问题依然没有解决,还会引起我们的注意。如果我们的选择仅仅取决于任性或直接的功利,那么就不会有“为科学而科学”,其结果甚至无科学可言。但是,那是真的吗?无可否认,有必要作选择;不管我们的能动性如何,事实跑得比我们快,我们不能够捉住它们;当科学家发现一种事实时,在他身体一立方毫米内已经发生了数以亿亿计的事实。希望把自然包容于科学之内,不啻企图把整体放入局部之中。
但是,科学家相信,事实有等级可寻,在它们之中可做出明智的选择。他们是对的,因为要不然便不会有科学,而科学却存在着。人们只要睁眼看看,工业成就虽然为许多实际家促进,但是假若只有这些实际家,而没有下述一些人在前面做出的无私贡献,那么工业成就将会暗淡无光:这些人贫困潦倒,从未想到功利,而且具有与任性决然不同的指导原则。

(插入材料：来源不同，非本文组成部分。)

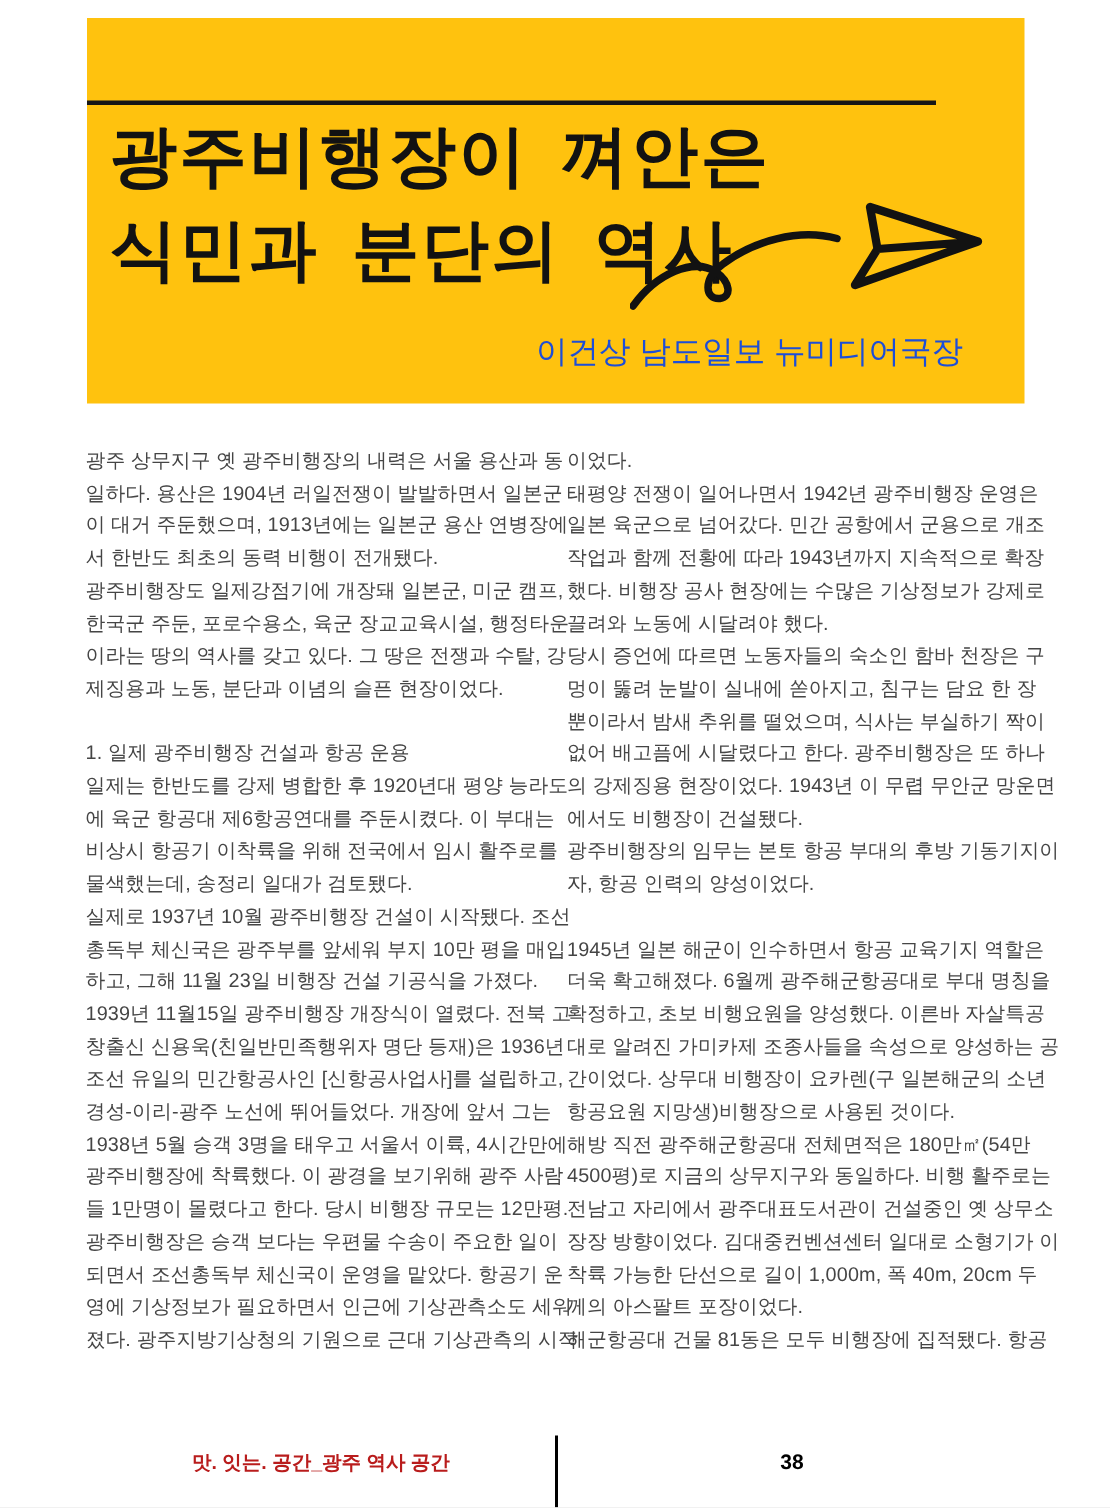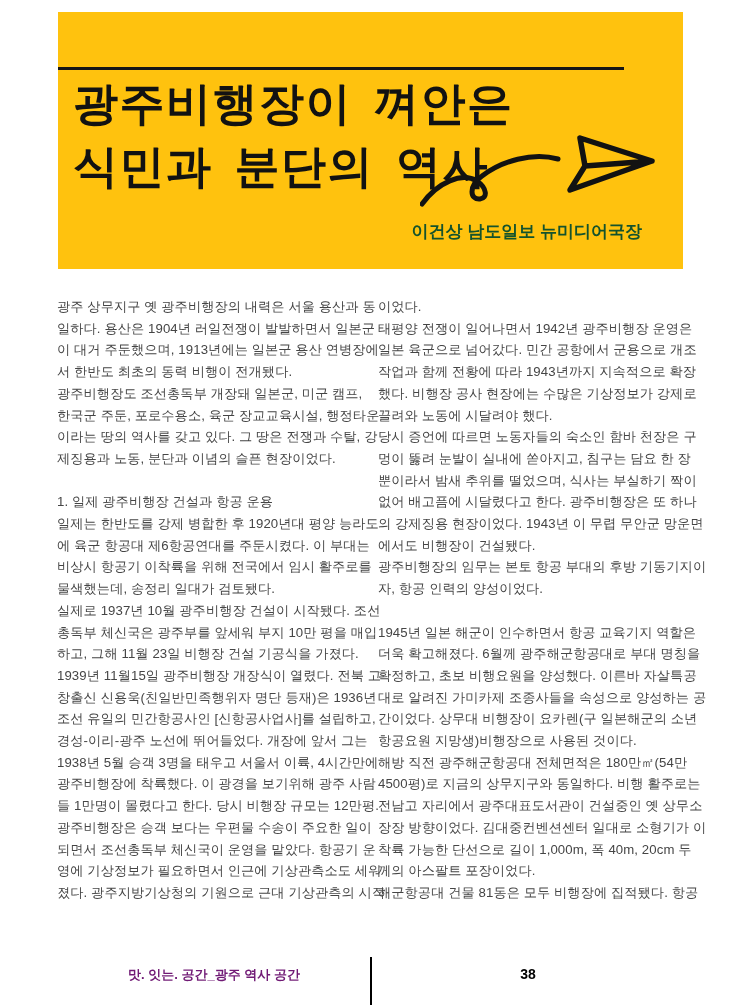"이건상 남도일보 뉴미디어국장" .byline { color: #14532d -> #1d4ed8; font-size: 17px -> 21px; font-weight: 700 -> 400 }
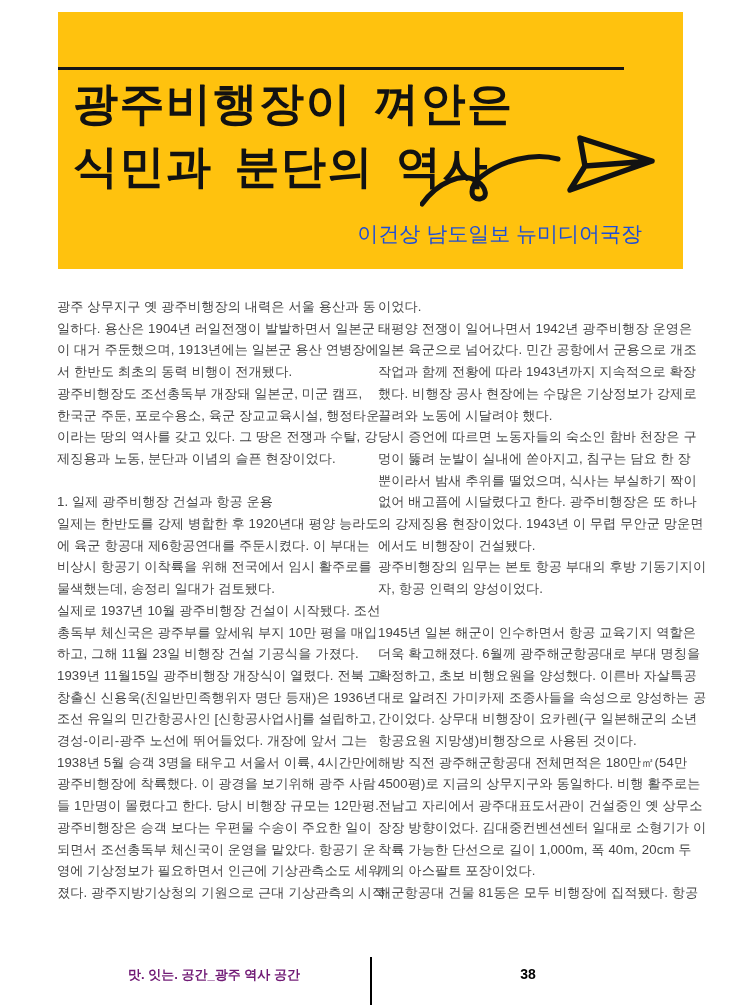"광주비행장도 조선총독부 개장돼 일본군, 미군" div.tl { text: 조선총독부 -> 일제강점기에 }
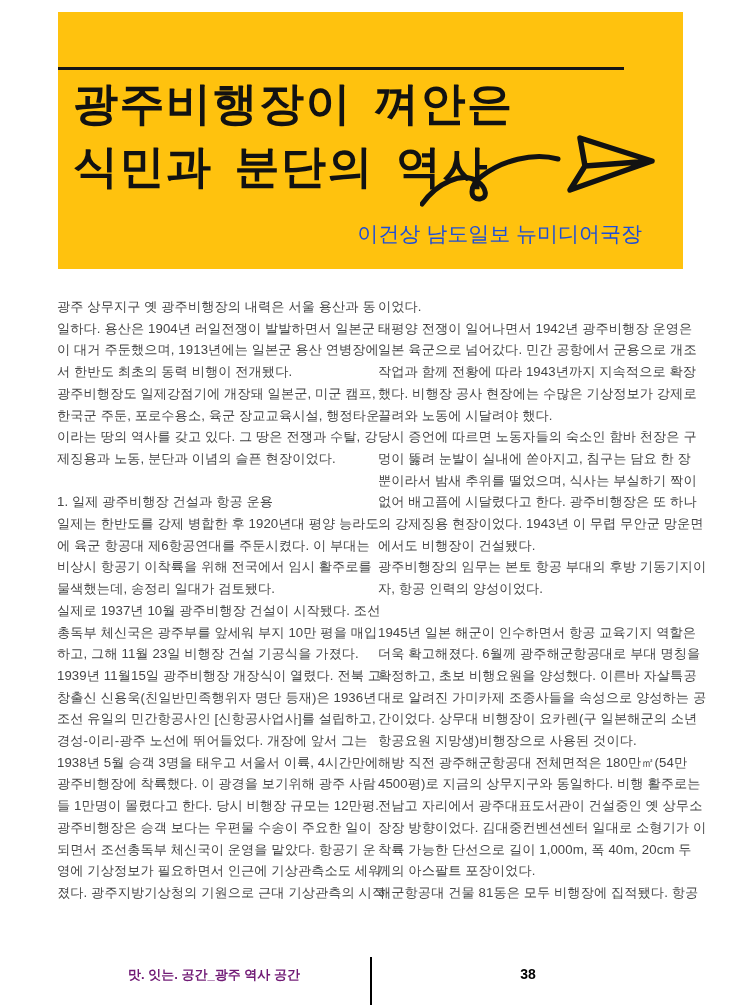"맛. 잇는. 공간_광주 역사 공간" .footer-label { color: #701a75 -> #b91c1c }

正如马赫(Mach)所说,这些贡献使他们的后继者省却了思考的烦扰。仅仅着眼于直接应用的那些人,他们不会给后世留下任何东西,当面临新的需要时,一切都必须重新开始。现在,大多数人都不爱思考,当本能指导他们时这也许是侥幸的,最通常的情况是,当他们追求即时的、永远相同的目的时,本能指导他们比理性指导纯粹的智力更为得宜。但是,本能是惯例,如果思想不使之丰富,人类便不会比蜂蚁有更多的进步。于是,对于那些不爱思考的人来说,有必要去思考,并且因为这些人为数众多,所以必须使我们每一种思想尽可能经常有用,这就是为什么定律愈普遍,它也将愈珍贵。
这向我们表明,我们应当如何选择:最有趣的事实就是可以多次运用的事实;这些是具有一再复现的机会的事实。我们幸好出生在存在这样的事实的世界中。假定不是60种元素,而是600亿种,它们没有多少共同之处,另一些是稀有的,但却均匀地分布着。那么,每当我们捡起一块新卵石时,它都十分可能由某种未知的物质构成;我们所知道的其他卵石的情况对它毫无用处;在每一个新对象面前,我们会像新生儿一样;照此办理,我们只能服从我们的任性或我们的需要。如果只有个体而无种族,如果遗传不能使子孙与他们的祖先相似,那么生物学家同样会茫然无措。
在这样一个世界中便不会有科学;也许连思想、甚至连生活也不可能,因为进化在这里不能发展保存的本能。幸亏情况并非如此;像我们习惯于所有的好运一样,这是不能鉴别出它的真正的价值的。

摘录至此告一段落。